The consumer goods giant, which makes Marmite and Ben & Jerry’s ice creams, has signalled that customers will have to pay higher prices as the company tries to keep a lid on soaring costs.

It comes in Unilever’s first market update after its bid to take over GSK’s consumer business – which includes brands such as Sensodyne and Panadol – was rejected by the pharmaceutical giant and heavily criticised by investors.

The FTSE 100 company was just days away from announcing its failed takeover bid when Fundsmith founder and lead investor Terry Smith accused the company of putting sustainability ahead of financial performance.

Unilever said on Thursday it had held a detailed discussion with its shareholders about the move and “now recognises there is no interest in this transaction or anything similar”.

The company confirmed it intends to focus on its current product portfolio, growing the business organically and through smaller, add-on acquisitions.
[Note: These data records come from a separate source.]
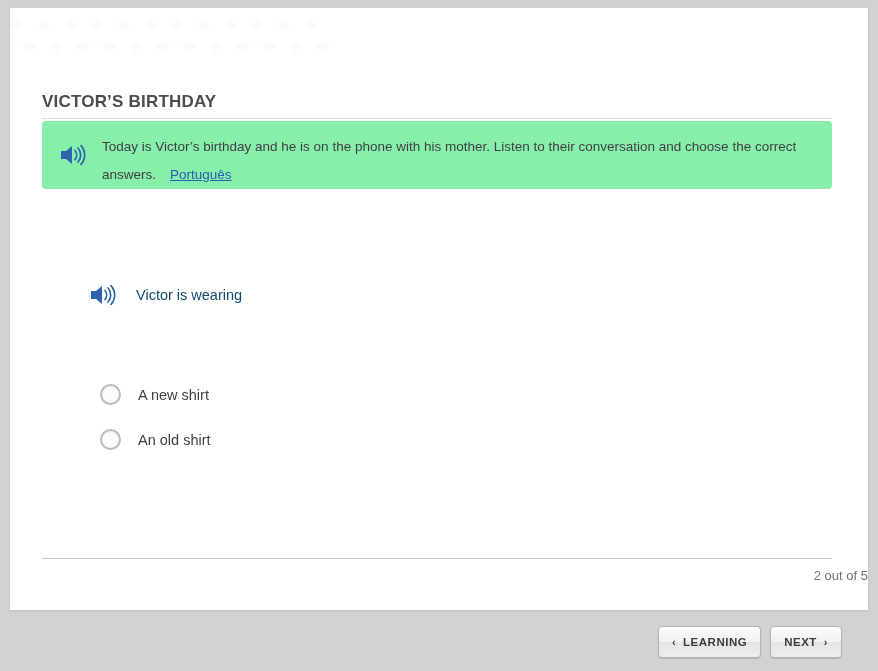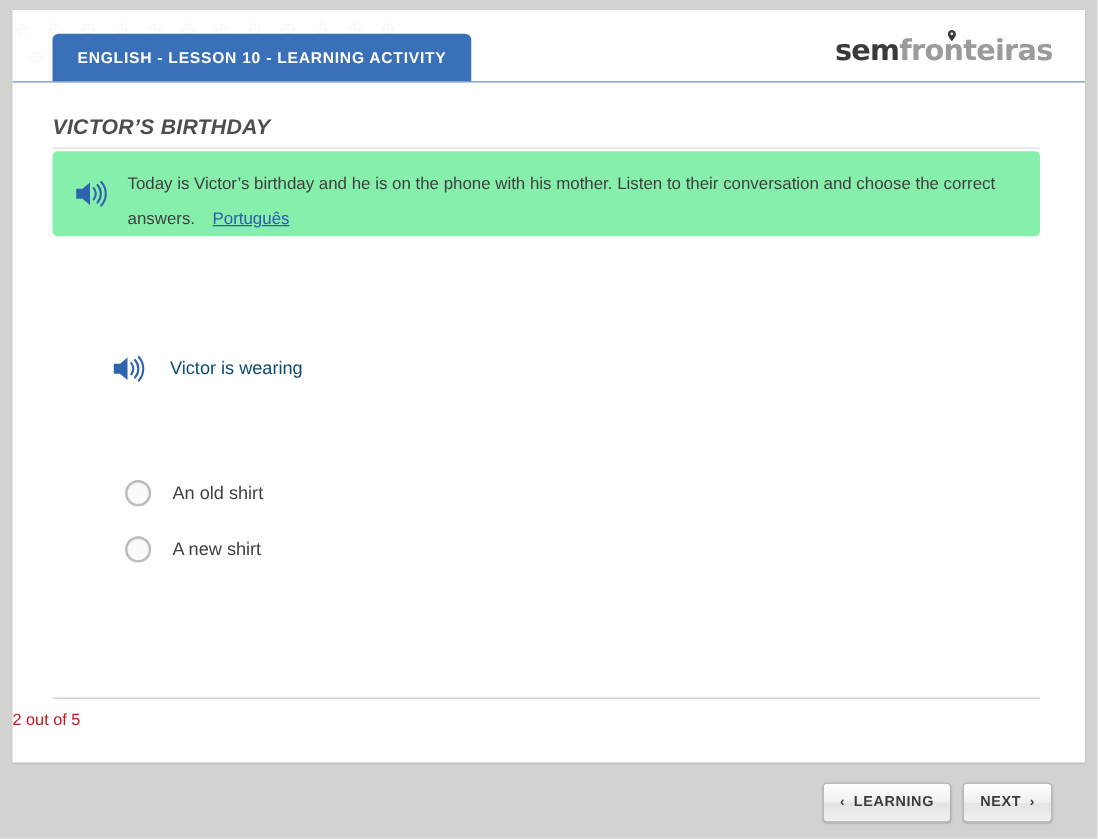--- a/index.html
+++ b/index.html
@@ -275,17 +275,6 @@
       <div class="wm-row r2">⌖⌖⌖⌖⌖⌖⌖⌖⌖⌖⌖⌖</div>
     </div>
 
-    <div class="header">
-      <div class="tab">ENGLISH - LESSON 10 - LEARNING ACTIVITY</div>
-
-      <div class="logo">
-        <svg class="logo-pin" viewBox="0 0 12 14">
-          <path d="M6 0C3.24 0 1 2.2 1 4.9 1 8.6 6 14 6 14s5-5.4 5-9.1C11 2.2 8.76 0 6 0z" fill="#3a3a3a"></path>
-          <circle cx="6" cy="4.8" r="1.7" fill="#ffffff"></circle>
-        </svg>
-        <div class="logo-text"><span class="logo-sem">sem</span><span class="logo-fronteiras">fronteiras</span></div>
-      </div>
-    </div>
 
     <div class="page-title">VICTOR’S BIRTHDAY</div>
     <div class="title-rule"></div>

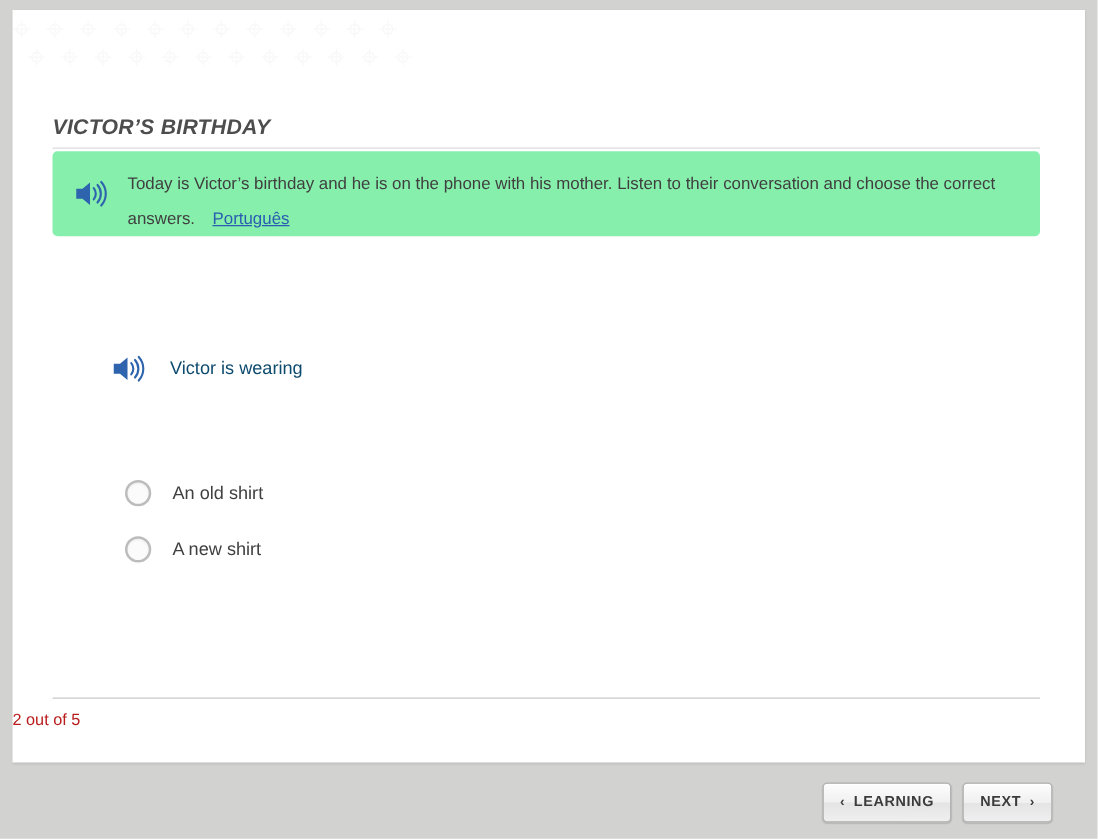--- a/index.html
+++ b/index.html
@@ -114,7 +114,6 @@
     font-weight: bold;
     color: #4d4d4d;
     letter-spacing: 0.2px;
-    font-style: italic;
   }
   .title-rule {
     position: absolute;

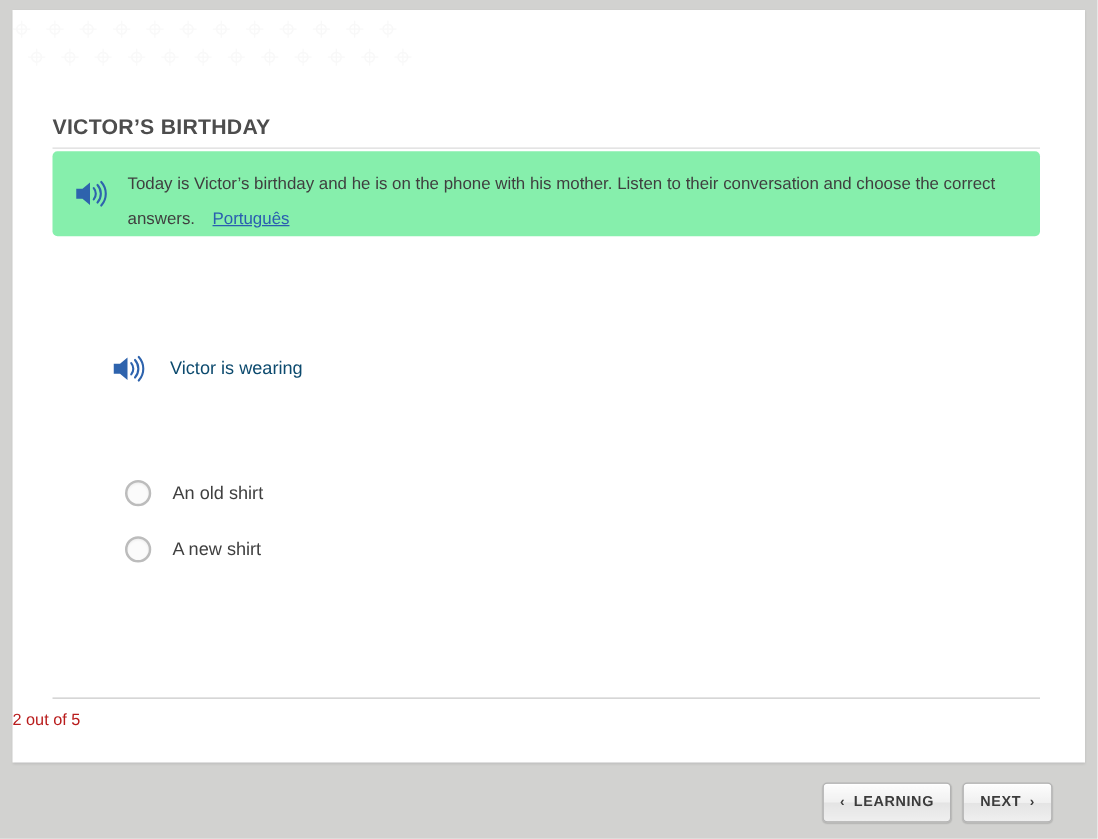--- a/index.html
+++ b/index.html
@@ -303,11 +303,11 @@
     <div class="options">
       <div class="option">
         <span class="radio"></span>
-        <span class="option-label">An old shirt</span>
+        <span class="option-label">A new shirt</span>
       </div>
       <div class="option">
         <span class="radio"></span>
-        <span class="option-label">A new shirt</span>
+        <span class="option-label">An old shirt</span>
       </div>
     </div>
 

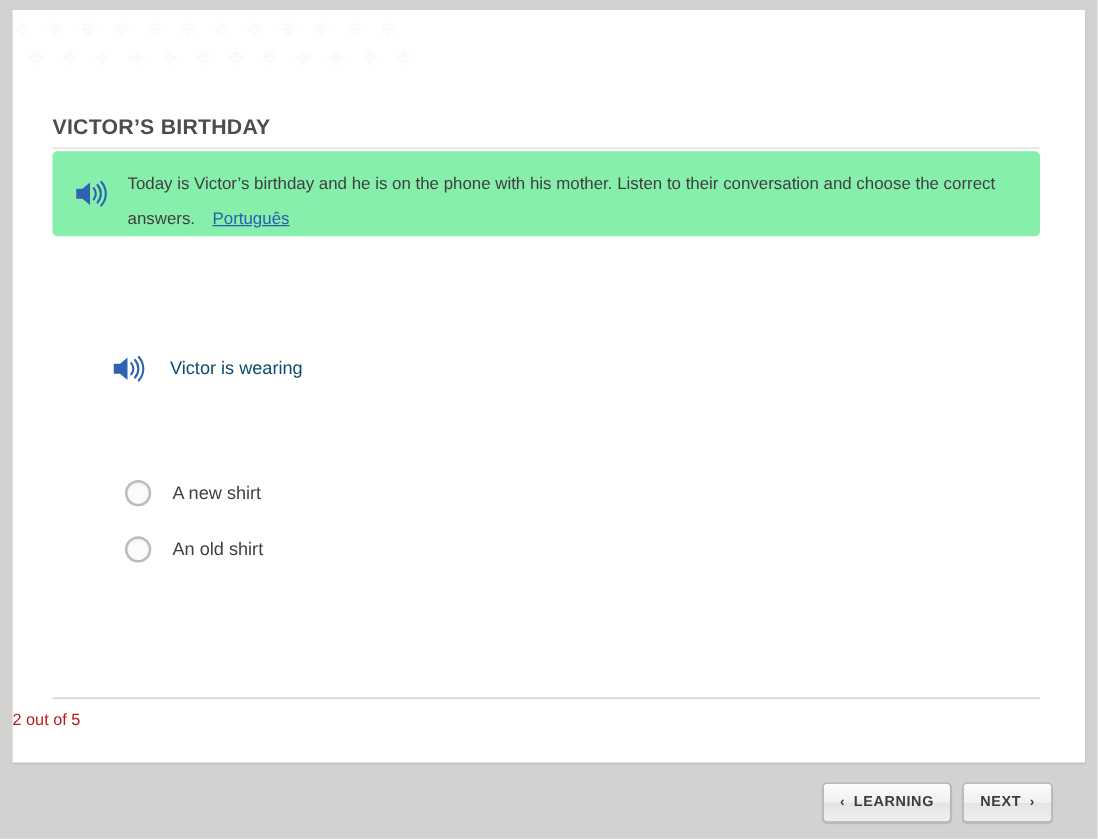--- a/index.html
+++ b/index.html
@@ -228,9 +228,9 @@
     left: 0;
     top: 560px;
     width: 858px;
-    text-align: left;
+    text-align: right;
     font-size: 13px;
-    color: #b91c1c;
+    color: #737373;
   }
We have been engaging intensively with our shareholders in recent weeks and have received a strong signal that the evolution of our portfolio needs to be measured. That is why we do not intend to make any major acquisitions in the foreseeable future

Alan Jope, Unilever

Group CEO Alan Jope said: “We have been engaging intensively with our shareholders in recent weeks and have received a clear message that the evolution of our portfolio needs to be measured.

“Accordingly, we do not intend to make any major acquisitions in the near future and will conduct a share buyback programme of up to €3 billion (£2.53 billion) over the next two years.”

Unilever also told shareholders it expects cost inflation of €2 billion (£1.7 billion) in the first half of 2022.

Chief financial officer Graeme Pitkethly said the company’s operations had been significantly impacted by rising transportation costs and increases in the cost of oils used in its products, such as a 130 per cent increase in the price of palm oil.

The Group recorded a 4.5% increase in sales in 2021, driven by higher prices.

Unilever said the price increase was driven by a 2.9% increase, with the remaining 1.6% coming from volume growth as the group reported strong sales in its food segment, with brands such as Magnum and Ben & Jerry’s performing particularly well.

The company is forecasting sales growth of between 4.5% and 6.5% in 2022 as it seeks to maintain price increases to offset cost inflation.

Still, Unilever also cut its profit margin forecast for the year, sending shares lower after markets opened on Thursday.